Perhaps it makes more sense to handle your subtypes with labels instead?
And I'd love to see a picture :)
NEGATION is alway tricky to handle.
how many paths does this return?
> start ds1=node:genNodeIdx('subtype:type2 OR subtype:type3 OR subtype:type4')
> match
> (be1:Bioentity)-[:BELONG_IN]-(ds1:AnalysisSetSlice)-[:DATA]-(ds2:AnalysisSetSlice)-[:BELONG_IN]-(be2:Bioentity)
and how many this?
> start ds1=node:genNodeIdx('subtype:type2 OR subtype:type3 OR subtype:type4')

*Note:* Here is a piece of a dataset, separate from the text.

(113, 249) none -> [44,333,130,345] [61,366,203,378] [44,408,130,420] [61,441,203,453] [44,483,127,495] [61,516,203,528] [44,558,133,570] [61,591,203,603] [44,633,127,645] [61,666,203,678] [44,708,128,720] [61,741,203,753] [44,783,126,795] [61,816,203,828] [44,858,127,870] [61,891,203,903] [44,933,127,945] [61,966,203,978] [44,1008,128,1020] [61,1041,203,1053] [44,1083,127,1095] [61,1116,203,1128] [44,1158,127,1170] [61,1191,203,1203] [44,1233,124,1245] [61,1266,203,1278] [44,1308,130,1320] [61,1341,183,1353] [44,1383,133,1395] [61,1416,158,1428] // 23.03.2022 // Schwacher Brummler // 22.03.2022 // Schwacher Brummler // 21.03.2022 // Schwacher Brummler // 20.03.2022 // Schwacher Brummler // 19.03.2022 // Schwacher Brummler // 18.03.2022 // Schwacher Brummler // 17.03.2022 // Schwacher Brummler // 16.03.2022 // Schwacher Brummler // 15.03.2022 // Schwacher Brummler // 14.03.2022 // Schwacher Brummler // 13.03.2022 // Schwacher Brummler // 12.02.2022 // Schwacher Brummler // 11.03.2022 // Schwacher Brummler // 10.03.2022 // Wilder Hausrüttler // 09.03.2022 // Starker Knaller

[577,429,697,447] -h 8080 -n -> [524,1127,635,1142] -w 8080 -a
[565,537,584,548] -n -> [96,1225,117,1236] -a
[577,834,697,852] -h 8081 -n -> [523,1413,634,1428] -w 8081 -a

would perhaps this work too?
> start ds1=node:genNodeIdx('subtype:type2 OR subtype:type3 OR subtype:type4')
> match
> (be1:Bioentity)-[:BELONG_IN]-(ds1:AnalysisSetSlice)-[:DATA]-(ds2:AnalysisSetSlice)-[:BELONG_IN]-(be2:Bioentity)
> with collect(be1) as not_head_nodes, collect(be2) as not_last_nodes,
> start ds1=node:genNodeIdx('subtype:type1')
> match
> (be1:Bioentity)-[:BELONG_IN]-(ds1:AnalysisSetSlice)-[:DATA]->(ds2:AnalysisSetSlice)-[:BELONG_IN]-(be2:Bioentity)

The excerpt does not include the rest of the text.